Russland-Zukauf pushte OMV-Förderung im vierten Quartal klar

Der milliardenschwere Einstieg der OMV beim russischen Erdgasfeld Juschno Russkoje hat dem Konzern bereits im vierten Quartal einen starken Anstieg der Produktion beschert, nachdem der Deal per Anfang Dezember finalisiert worden war. Die OMV-Förderung stieg in Q4 im Tagesschnitt auf 377.000 Barrel Öl-Äquivalent, ein Zehntel über dem dritten Quartal, heißt es im Quartalszwischenbericht von Freitag.

Im dritten Quartal 2017 lag die Gesamtproduktion bei 341.000 boe/d, im letzten Vierteljahr 2016 waren es sogar nur 315.000 boe/d gewesen. Durch den Erwerb eines Viertels am Juschno-Russkoje-Erdgasfeld für 1,72 Mrd. Euro ist die OMV-Förderung schlagartig auf über 430.000 Barrel pro Tag gepusht worden, hatte die OMV im Dezember erklärt. Im Schlussquartal wirkte sich das in einem der drei Monate aus.

Geprägt war das vierte Quartal 2017 für die OMV durch saisonal bedingt geringere Verkaufsmengen an Raffinerieprodukten und eine durch den höheren Ölpreis gedrückte Raffineriemarge.

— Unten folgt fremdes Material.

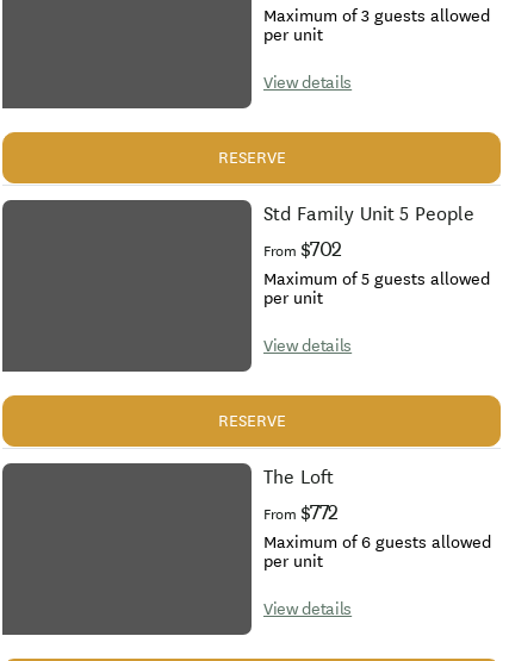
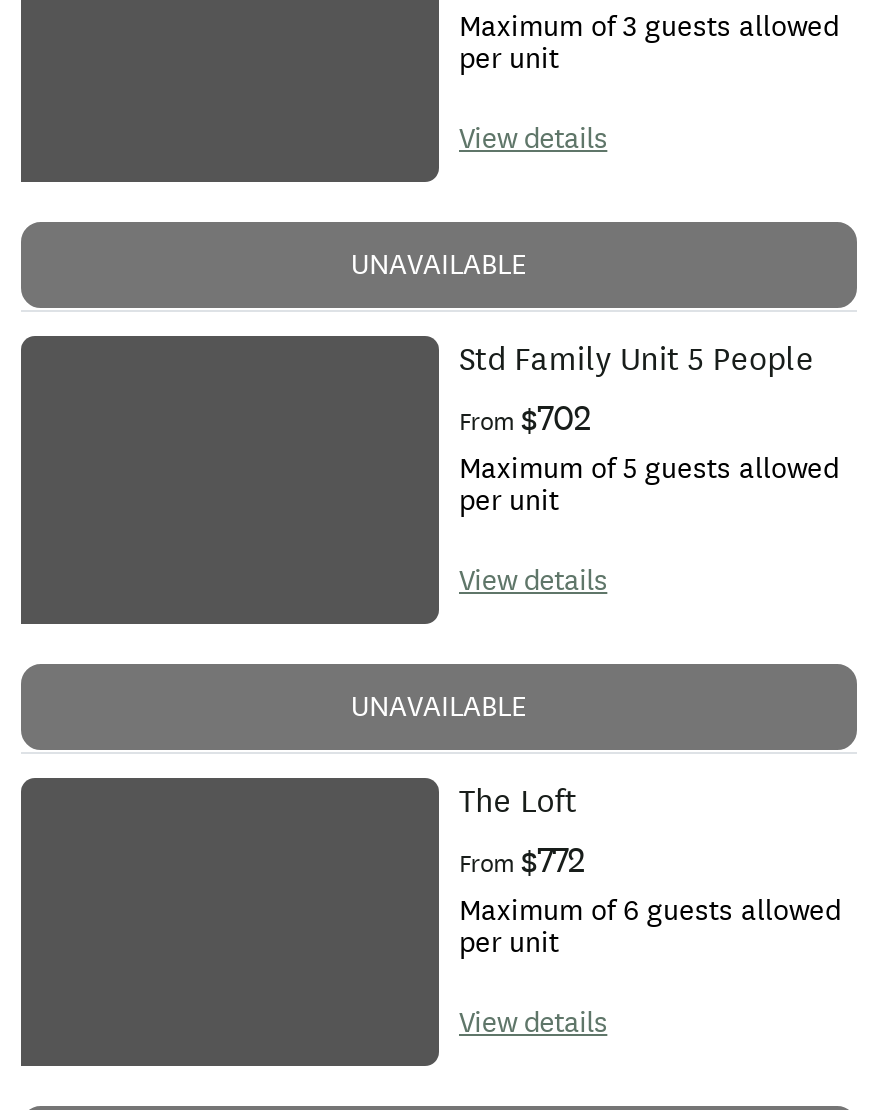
[218,147,285,169] RESERVE -> [351,246,527,284] UNAVAILABLE
[218,410,285,433] RESERVE -> [351,688,527,726] UNAVAILABLE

Die OMV-Referenz-Raffineriemarge lag von Oktober bis Dezember mit 5,68 Dollar/Fass deutlich unter dem Wert des Vorquartals (7,04 Dollar/Fass), aber knapp höher als im Schlussquartal 2016 (5,59 Dollar/Fass).

Die Raffinerien waren mit 92 Prozent weiter gut ausgelastet, doch war dies weniger als die je 96 Prozent des Vorquartals und des Vorjahresquartals. Die gesamte Verkaufsmenge an Raffinerieprodukten lag mit 4,95 Mio. Tonnen leicht unter dem Vorquartal (5,39 Mio. t), aber deutlich unter dem Vorjahresvergleich (7,87 Mio. t).